Saturday, August 17, 2013

Creative Writing: Four Genres in Brief: Lesson Plan

“Revising makes a person aware of how vast imagination is. One accesses something much larger than one’s self.” – Baron Wormser
This diary is my lesson plan for Monday, June 17 2013, for my 10th and 11th grade TRIO/Upward Bound Students.
All of my daily lesson plans for this summer can by found at: http://youngpeoplespavilion.com/category/creative-writing-summer-2013/

For the last week, we have read, reviewed, shared, analyzed, discussed and written about a wide variety of poems. We also drafted our first poem. My intention in including verse that ranged from Edgar Allen Poe’s work in the 1800s to modern slam poets in Brooklyn, New York can be expressed in one sentence.

We provided each other with an accessible survey of those technical aspects of poetry which students of creative writing often see as daunting.

We attempted to demystify the writing, experience and study of poetry, and explored the issues in a lively and informative fashion.
In effect, last week was a route map though the poetic maze, with discussion on such essential but often complex issues as rhythm and metre, the use of metaphor in poetry, poetic sound effects and the visual appearance of poetry. Our course aims to make the jargon of poetry less intimidating, offering clear explanations of poetic terminology allied to close readings. These pieces demonstrate how poetry actually works in practice. Our focus on short assignments in this class encourages students to work hard on revising each piece.
As we move into our short story unit this week, here are more thoughts on revision.
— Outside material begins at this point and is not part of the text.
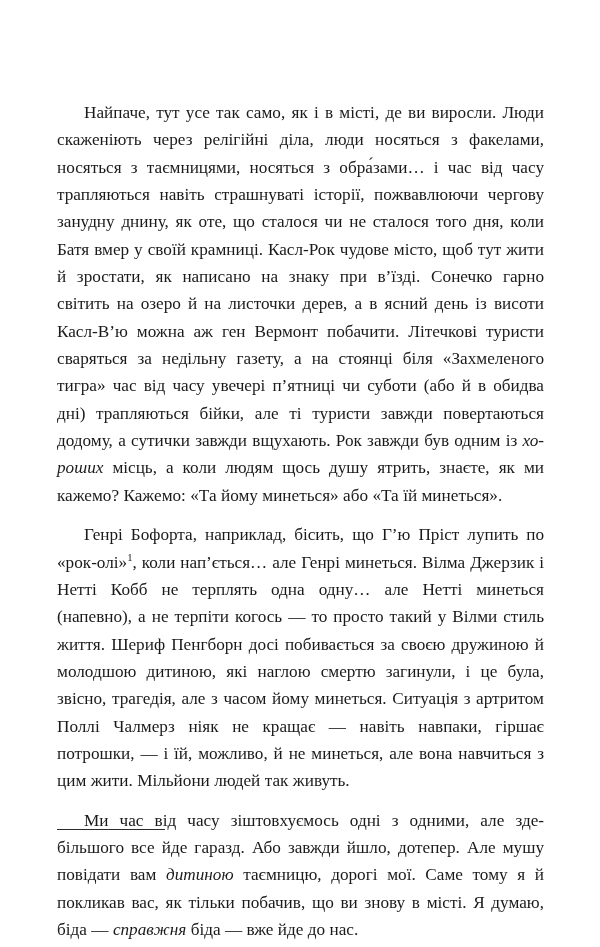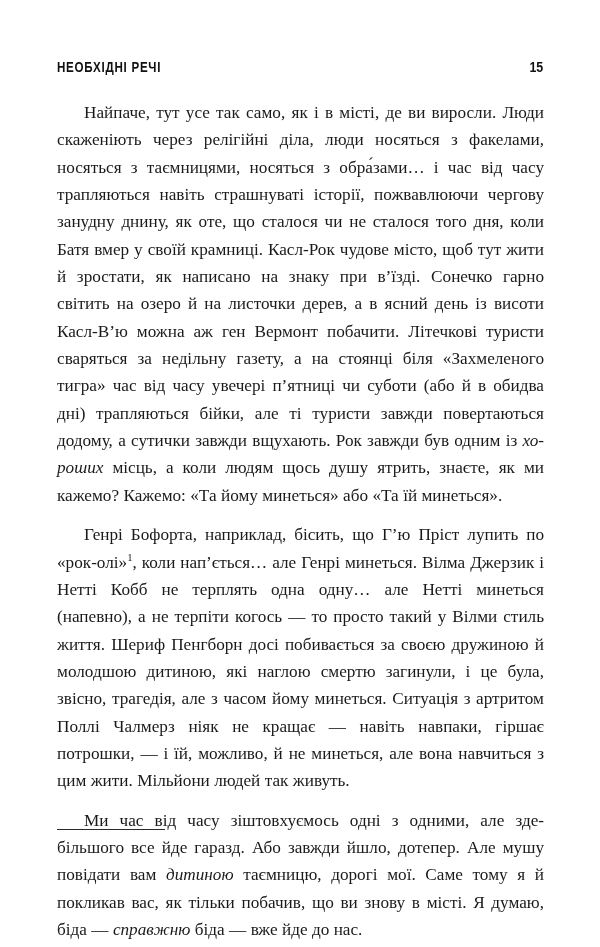"НЕОБХІДНІ РЕЧІ" div.running-head { html: <div> <div>НЕОБХІДНІ РЕЧІ</div> <div>15</div> </div> -> none }
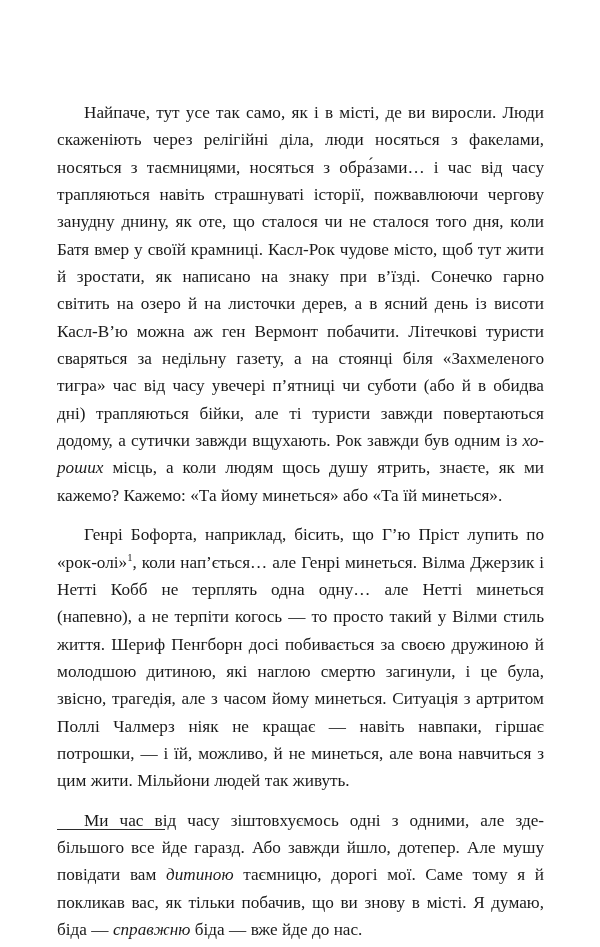"справжню" span.it { text: справжню -> справжня }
4141A66PuvL._SY300_According to Creative Writing: Four Genres in Brief, by David Starkey:
Although revision—the act of reconsidering and altering a piece of writing—may initially seem like a chore, most literary writers come to enjoy the process as much as, if not more than, the creation of the first draft. Indeed, finding yourself deep in a successful revision can become almost a mystical experience.
While editing and proofreading may take place in the revision process, those tasks are not what most teachers mean by “revision.” Editing means eliminating sentence-level errors. Proofreading is simply making a final pass through your draft to ensure that you haven’t left in any silly mistakes (“loose” for “lose,” “it’s” for “its,” and so on).
Revision in creative writing is a much larger process. It addresses global as much as local issues. A thorough revision of your story might mean reconceptualizing both the protagonist and the plot or deleting the first three paragraphs of your six-paragraph essay.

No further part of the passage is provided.